Task instructions:
Please transcribe the data below in full, word for word, without the images.

Data excerpts:

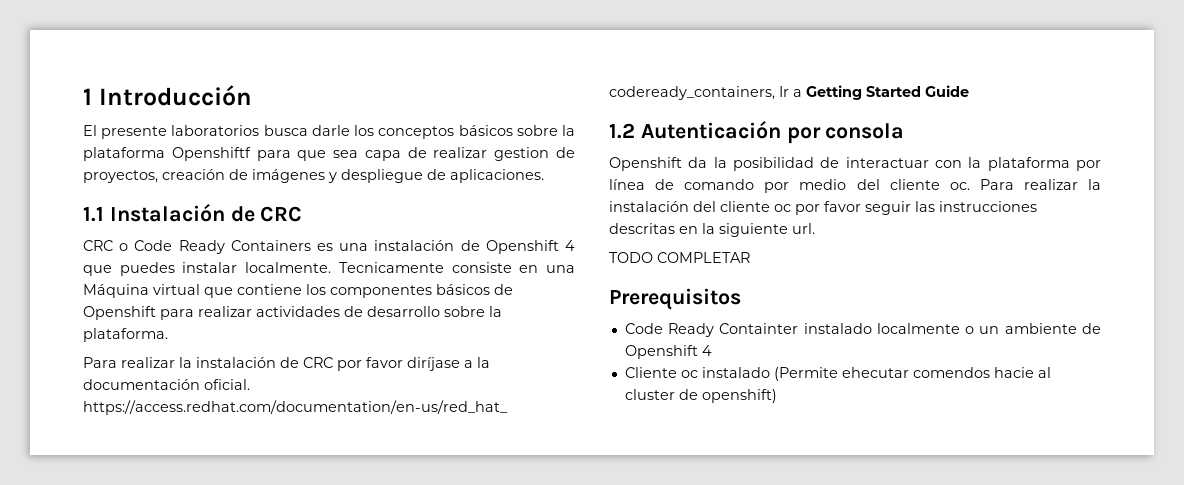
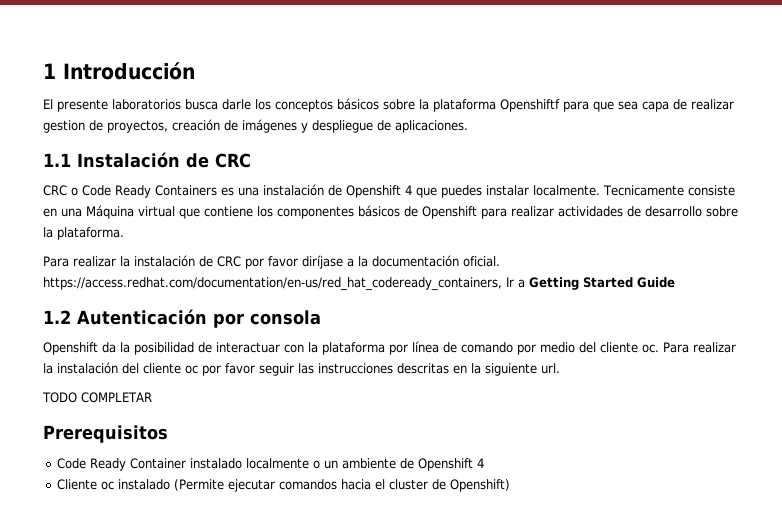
[719,323,799,334] Containter -> [130,458,187,469] Container
[841,367,1051,378] ehecutar comendos hacie al -> [228,479,386,492] ejecutar comandos hacia el
[701,389,777,403] openshift) -> [450,479,511,492] Openshift)

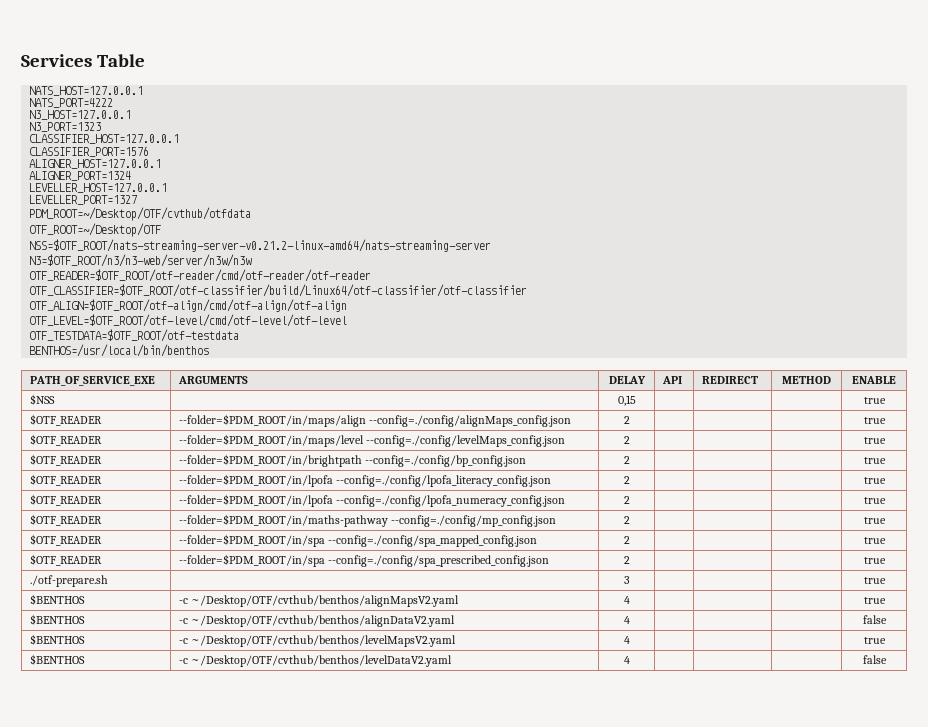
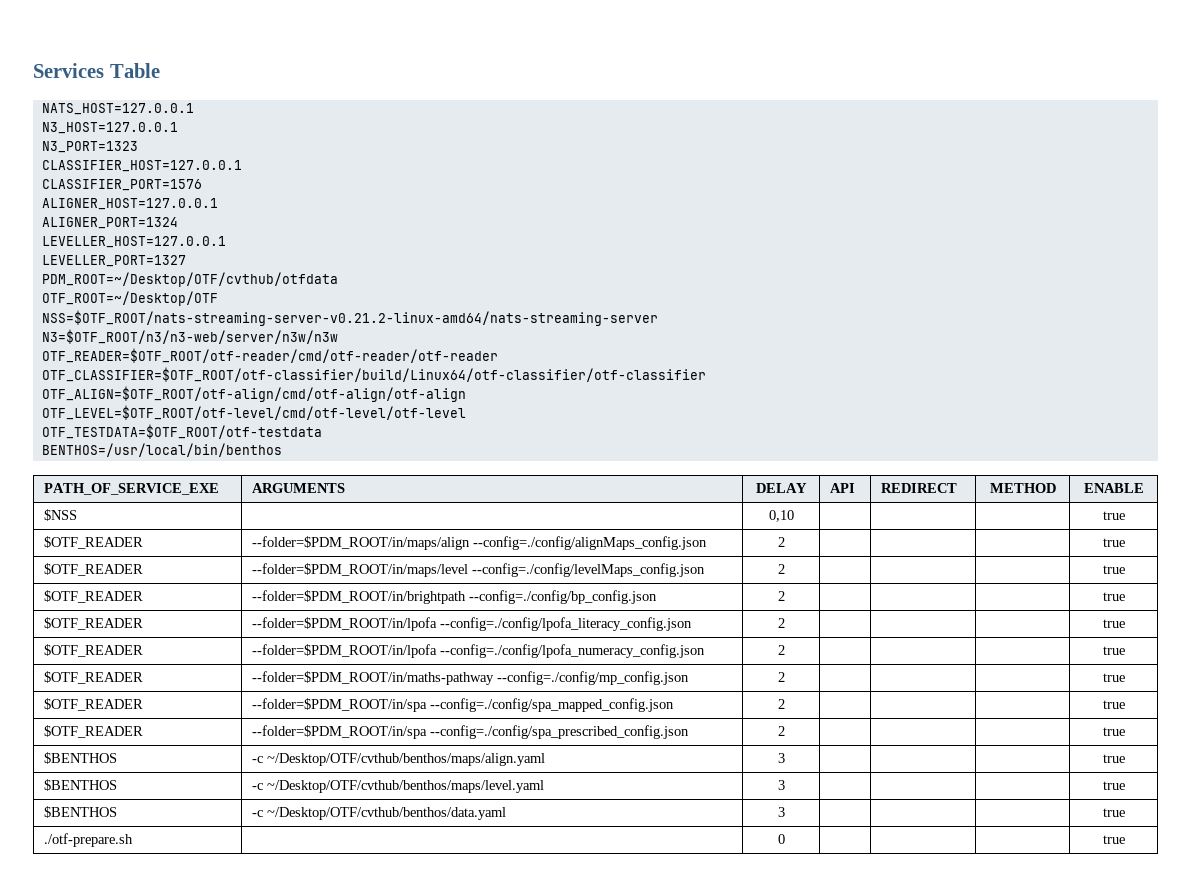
[28,98,113,108] // NATS_PORT=4222 -> (194, 109) none
[617,395,636,406] 0,15 -> [768,510,794,522] 0,10
[29,575,108,587] [623,576,630,584] [863,577,886,584] [29,594,85,605] [178,595,459,607] [623,596,630,604] [863,597,886,604] [29,614,85,625] [178,615,455,627] [623,616,630,624] [862,615,887,624] [29,634,85,645] [178,635,456,647] [623,636,630,644] [863,637,886,644] [29,654,85,665] [178,655,452,667] [623,656,630,664] [862,655,887,664] ./otf-prepare.sh | | 3 | | | | true // $BENTHOS | -c ~/Desktop/OTF/cvthub/benthos/alignMapsV2.yaml | 4 | | | | true // $BENTHOS | -c ~/Desktop/OTF/cvthub/benthos/alignDataV2.yaml | 4 | | | | false // $BENTHOS | -c ~/Desktop/OTF/cvthub/benthos/levelMapsV2.yaml | 4 | | | | true // $BENTHOS | -c ~/Desktop/OTF/cvthub/benthos/levelDataV2.yaml | 4 | | | | false -> [44,752,118,764] [252,753,546,766] [777,753,785,763] [1102,754,1125,763] [44,779,118,791] [252,780,545,793] [777,780,785,790] [1102,781,1125,790] [44,806,118,818] [252,807,507,820] [777,807,785,817] [1102,808,1125,817] [44,833,134,847] [777,834,785,844] [1102,835,1125,844] $BENTHOS | -c ~/Desktop/OTF/cvthub/benthos/maps/align.yaml | 3 | | | | true // $BENTHOS | -c ~/Desktop/OTF/cvthub/benthos/maps/level.yaml | 3 | | | | true // $BENTHOS | -c ~/Desktop/OTF/cvthub/benthos/data.yaml | 3 | | | | true // ./otf-prepare.sh | | 0 | | | | true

Result:
[719,323,799,334] Containter -> [130,458,187,469] Container
[841,367,1051,378] ehecutar comendos hacie al -> [228,479,386,492] ejecutar comandos hacia el
[701,389,777,403] openshift) -> [450,479,511,492] Openshift)

[28,98,113,108] // NATS_PORT=4222 -> (194, 109) none
[617,395,636,406] 0,15 -> [768,510,794,522] 0,10
[29,575,108,587] [623,576,630,584] [863,577,886,584] [29,594,85,605] [178,595,459,607] [623,596,630,604] [863,597,886,604] [29,614,85,625] [178,615,455,627] [623,616,630,624] [862,615,887,624] [29,634,85,645] [178,635,456,647] [623,636,630,644] [863,637,886,644] [29,654,85,665] [178,655,452,667] [623,656,630,664] [862,655,887,664] ./otf-prepare.sh | | 3 | | | | true // $BENTHOS | -c ~/Desktop/OTF/cvthub/benthos/alignMapsV2.yaml | 4 | | | | true // $BENTHOS | -c ~/Desktop/OTF/cvthub/benthos/alignDataV2.yaml | 4 | | | | false // $BENTHOS | -c ~/Desktop/OTF/cvthub/benthos/levelMapsV2.yaml | 4 | | | | true // $BENTHOS | -c ~/Desktop/OTF/cvthub/benthos/levelDataV2.yaml | 4 | | | | false -> [44,752,118,764] [252,753,546,766] [777,753,785,763] [1102,754,1125,763] [44,779,118,791] [252,780,545,793] [777,780,785,790] [1102,781,1125,790] [44,806,118,818] [252,807,507,820] [777,807,785,817] [1102,808,1125,817] [44,833,134,847] [777,834,785,844] [1102,835,1125,844] $BENTHOS | -c ~/Desktop/OTF/cvthub/benthos/maps/align.yaml | 3 | | | | true // $BENTHOS | -c ~/Desktop/OTF/cvthub/benthos/maps/level.yaml | 3 | | | | true // $BENTHOS | -c ~/Desktop/OTF/cvthub/benthos/data.yaml | 3 | | | | true // ./otf-prepare.sh | | 0 | | | | true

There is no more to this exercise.